先日の記事『新選組!』再鑑賞 第21回では、京にて留守番組だった土方歳三@山本耕史には全く触れなかったのですが、上半身、裸になって体を拭くシーンを見て、すごいな~この筋肉、お梅@鈴木京香さんにも言われていたけれど、色が白いな~とか、土方とはあまり関係ないことを考えていました(笑)。

ところで、この21回で誠の旗が登場します。山南や近藤たちが留守の間に、土方は藤堂平助@中村勘太郎や旗持ちとなる尾関雅次郎@熊面鯉に出来上がった旗を見せます。
誠にした理由に、誠の道を進む近藤先生にふさわしいということ、そして
風になびけば、試みるという字に見えなくはないし。
と、土方が旗をなびかせるんですけれど、ちょっと無理があるかな(苦笑)。
試みるの試は試衛館の試なんです。

これもあって、また山南敬助が主人公である小説『新撰組 山南敬助』が復刊されるとなって、山南敬助が主人公である短編小説を思い出しました。早乙女貢氏の『散りてあとなき』です。

試衛館の時代から、土方歳三はどうしても山南敬助とは性格的に合わず、山南を受け入れることができず、目障りであった。苗字が本当は山南と書いてヤマミナミであるのに、人はヤマナミと呼んだり、サンナンと呼んだりすることも気に入らず、正式はどっちなんだと突っかかったり。しかし山南はそんな土方のことは気にせず、軽く流していた。試衛館にいる時にはそれでよかったが、新選組となってからは、山南も流してばかりではいられなくなる。新選組のため、また自分の立場上、元々の性格から、意見する。そのためにどんどん土方と確執が生じてくる。山南を尊敬していた近藤であるが、やはり多摩のつながりは強いと言ったところだろうか。
芹沢鴨の暗殺には仕方なく参加したが、納得できない。体調が悪くて池田屋事変にも参加できず、伊東甲子太郎の入隊によってさらに疎外感を感じ、そして決定的だったのが西本願寺への移転問題。ついに山南は脱走した。インテリで線の細い山南は新選組という組織の中にいるのには耐えられなくなった。
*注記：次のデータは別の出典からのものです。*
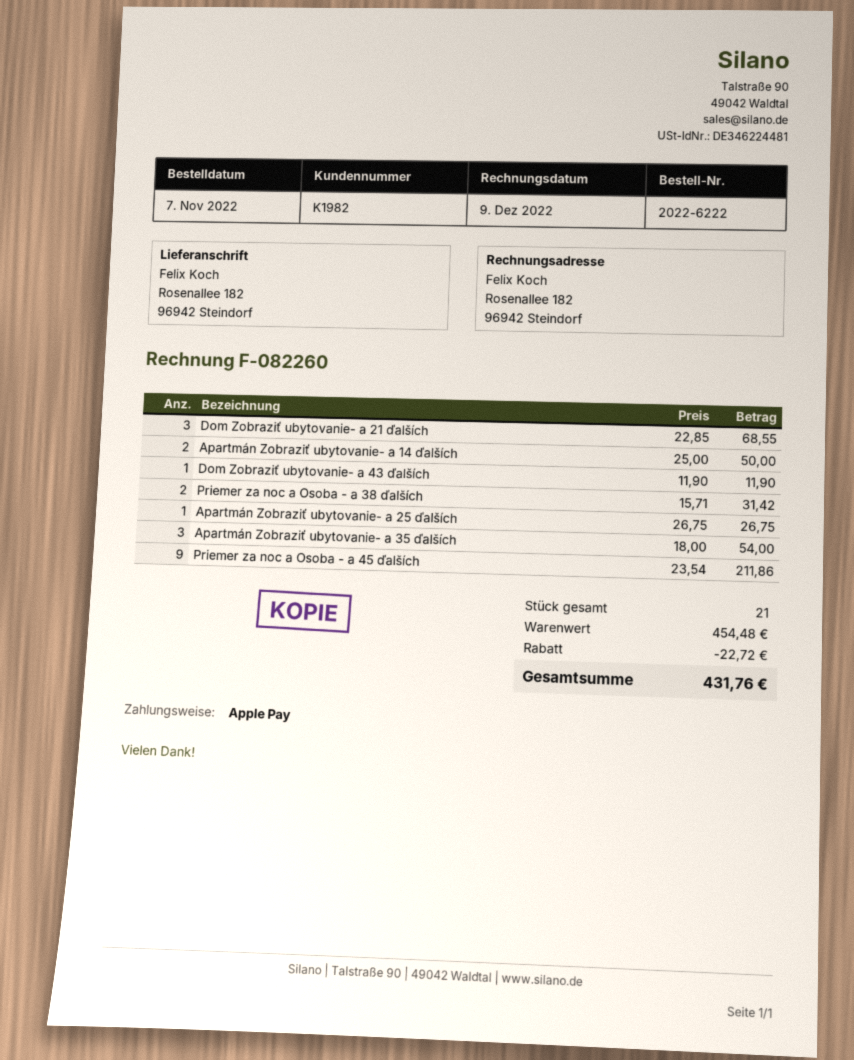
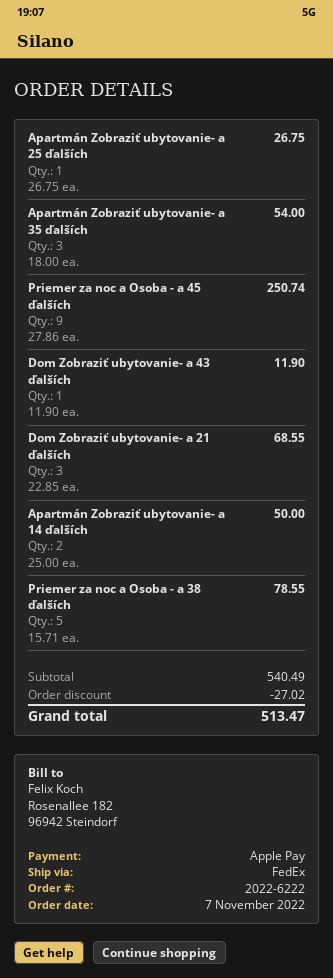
Priemer za noc a Osoba - a 38 ďalších: 2 x 15.71 = 31.42 -> 5 x 15.71 = 78.55
Priemer za noc a Osoba - a 45 ďalších: 9 x 23.54 = 211.86 -> 9 x 27.86 = 250.74
subtotal: 454.48 -> 540.49
discount: 22.72 -> 27.02
total: 431.76 -> 513.47

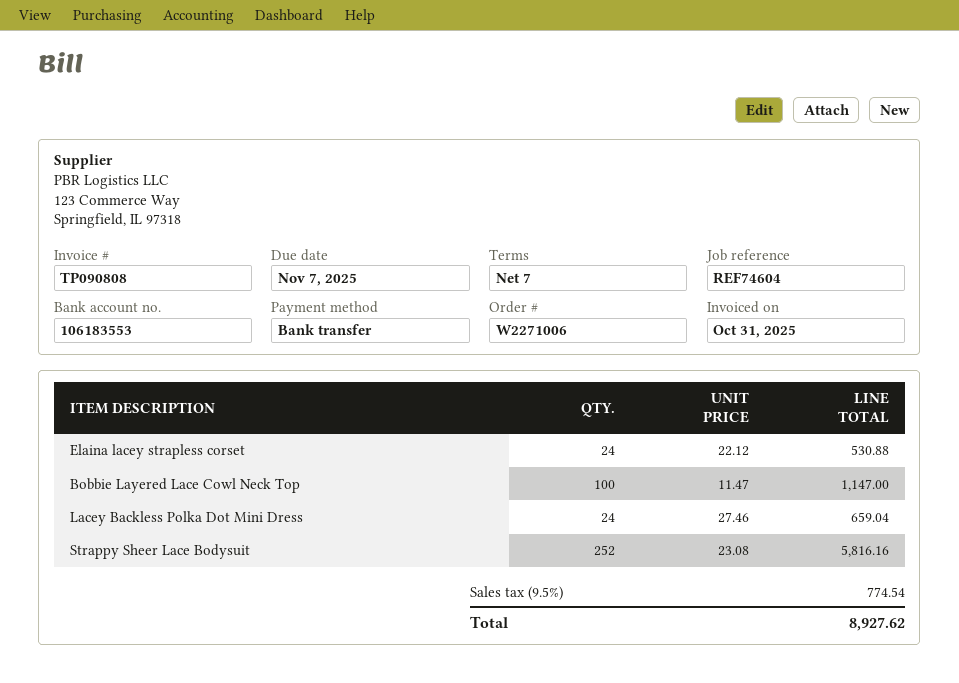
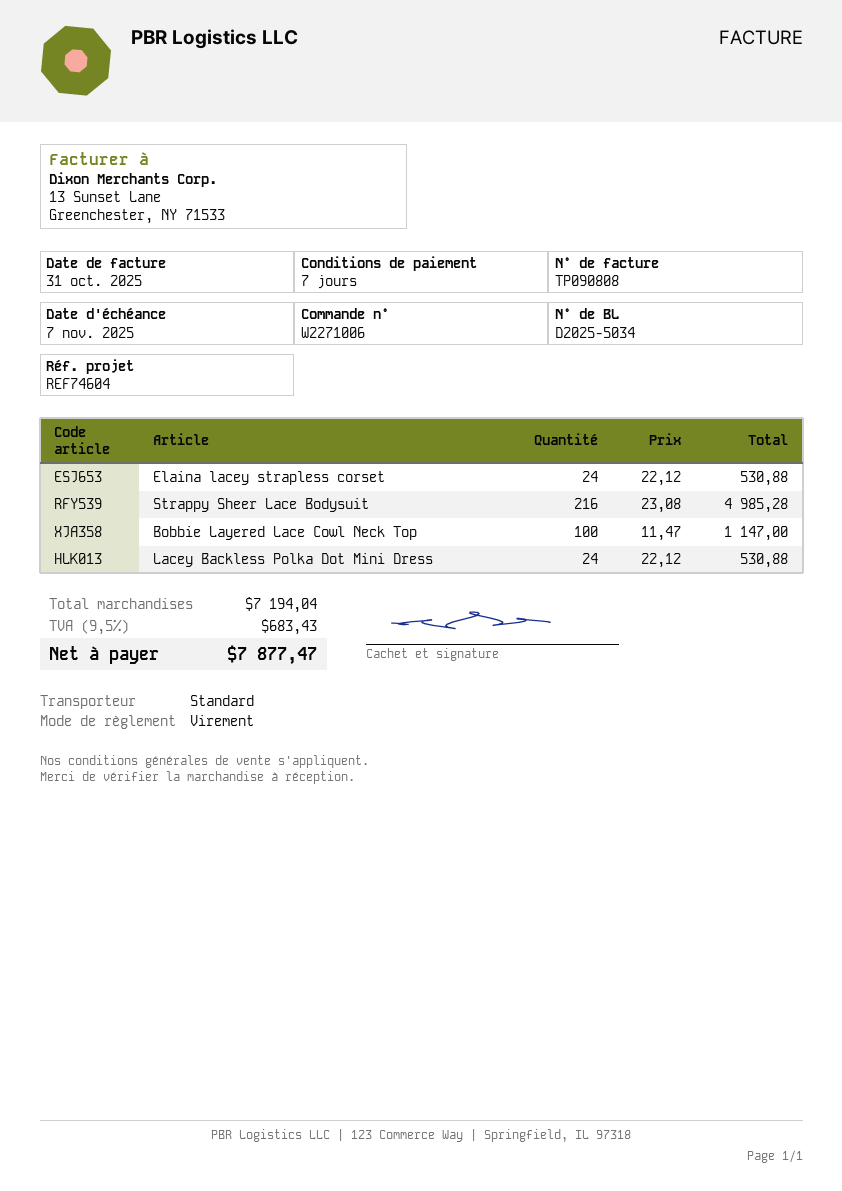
Lacey Backless Polka Dot Mini Dress: 24 x 27.46 = 659.04 -> 24 x 22.12 = 530.88
Strappy Sheer Lace Bodysuit: 252 x 23.08 = 5816.16 -> 216 x 23.08 = 4985.28
tax: 9.5% = 774.54 -> 9.5% = 683.43
total: 8927.62 -> 7877.47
このように、山南敬助と土方歳三の確執を描いた内容であります。

その確執の原因の一つにこのようなことがあったのです。
この小説では、近藤勇の天然理心流の道場の名前は誠衛館であったのです。ある日、看板を新しくするのに、土方が自分より書くと言い出し、誠衛館と書いた。
しかし字が崩れ、お世辞にも上手いと言えなかった。そしてそれは試衛館とも読め、
「誠衛館でなく、試衛館だ」と言った者もいた。
土方はそれを言ったのが、山南だと思い込んでいた。

物語の中では真実は明らかにされていないのですが、山南ではないと私は思う。

誠衛館が試衛館と読まれたという小説の中での話と、ドラマ『新選組!』においては、誠が試衛館の試にも見えないということもあって誠にしたという話。
面白いな~なるほどね~と、思った次第です。

『新選組!』の土方歳三は、壬生浪士組という看板は山南敬助に書いてもらっていました。『散りてあとなき』の土方も、素直に山南敬助に誠衛館と書いてもらっていたら、試衛館と読む人もいなくて済んだのに(苦笑)。